第二回 のらり、くらり、そろり…ふらり

築地へ行った帰り道、久しぶりに銀座まで足を延ばしました。ほんの一寸のつもりが、脇道を覗く癖がつい出てしまい、二時間ほど銀ブラを楽しんできました。しかし、しばらく見ないと街は変貌するものですね。東京のあちこち、再開発の話は聞いてはいたものの、銀座五丁目から新橋方面にかけての風景の変化には、驚くばかりでした。数寄屋橋近くの阪急や旭屋書店があった五丁目一帯、そして、六丁目の松坂屋がすっぽりと抜け落ちたかのように消えて、白いパネルに覆われていたのです。建設後の計画は断片的な噂話に過ぎず、私が伝えるものは何もないのですが、日本橋、京橋付近も同様のようです。しかしながら、区画の変化には至らず、多くの店舗は健在なようですから、ただ歴史を重ねているだけのことなのかも知れません。

翻って神楽坂について考えてみますと…。この街の店や人のことなども各人各様の史観により、似たような現象を表出しているのかも知れません。私など、散歩の途中で工事現場に出くわすと、その場所に以前何があったのかさえ思い出せず、神楽坂を語る資格はありませんが、それでも、繁華街に共通するある事項が気になりますので私見を述べてみます。

それは、メインストリートから脇に伸びる道のことです。一見、ただ通り抜けるだけの存在に見えながら、この道を生かすことが繁栄のポイントに思えるのです。このことは、飯田橋から早稲田方面を樹木に例えて想像してみるのが理解の早道です。個性溢れる店舗がバランス良く点在することが、光合成の働きのようにまず大事ですが、ここ神楽坂も魅力的な店が多いですね。今の良さを継承しつつ、この先も坂下坂上に限らず、脇道を訪ねる楽しみを多くの方々に味わっていただければと願うばかりですが、少々気になるのが大久保通りの存在です。そのことは別の機会として、今宵は、その大久保通りに面した店を訪ねます。

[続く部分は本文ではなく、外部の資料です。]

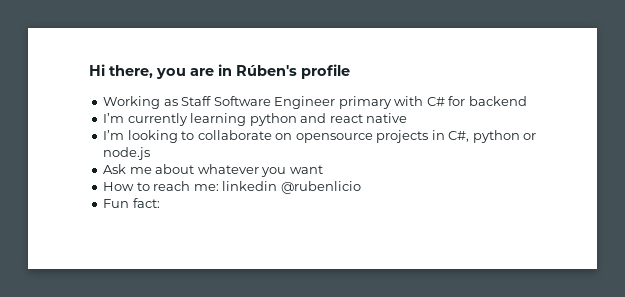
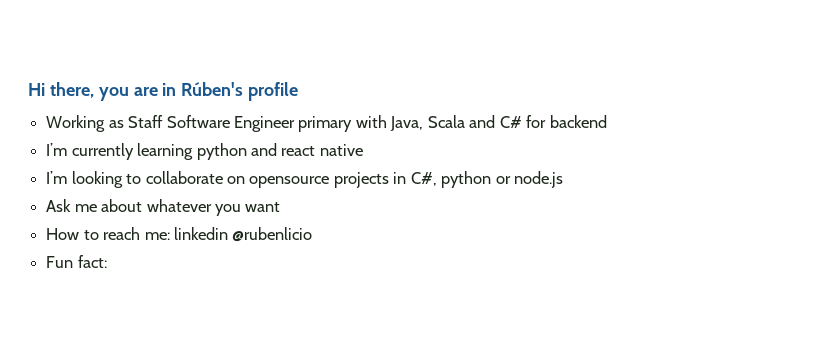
(424, 101) none -> [390,115,496,131] Java, Scala and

普段、人は道を歩く場合、目的毎に合理的な道の選び方をしています。通勤通学はもとより、ペットの散歩などもそうです。ところが私は街の様子を知りたいこともあり、あえて遠回りをすることが多いのです。今回は、神楽坂通りを進まずに毘沙門天の横道から向かうことにしました。はじめの角には「もりのいえ」がありますが、ここは食事と酒を楽しみながらライブが聞ける店です。「加賀」を右折すると、くねくねと鰻のような道にぶつかります。その手前の「ベルパッソ」は新宿区のマイスターに選ばれた婦人靴作家の店舗兼工房で、昨年私のギターライブを開催していただきました。その後、中町には行かず、藁店へ。地蔵坂を下りる途中の「奏庵」。この店は皆様ご存知、シャンソンの歌い手がオーナーの店です。神楽坂通りへ戻り、交差点の交番の前通過で、目的の「恒」到着です。ここの店主は自他ともに認めるジャズ好きで、彼の旬菜料理と旨い日本酒を堪能して帰途につきました。
このような個々の店舗を、ライブエンタテインメントにより繋ぎ街に賑わいを、というのが私の願いの一つですが、このことは都会に限らず地方に於いても有効のはず……。

この秋、私はふるさと大槌を中心とした陸中(釜石・山田・ 宮古)各地を廻る予定ですが、ここには優れた郷土芸能が連綿と引き継がれていて、その調査が目的です。興味は尽きません。

うすざわ・ゆうじ

1948(昭和23)年岩手県大槌町生まれ。銀座・ヤマハホールを退職後、ギター演奏、作曲、イベントオーガナイザーの他、音楽評論、文筆、郷土芸能研究、仏像蘊蓄士、日本楽壇将棋連盟常任理事、ウスザワユージアム館長(北軽井沢)。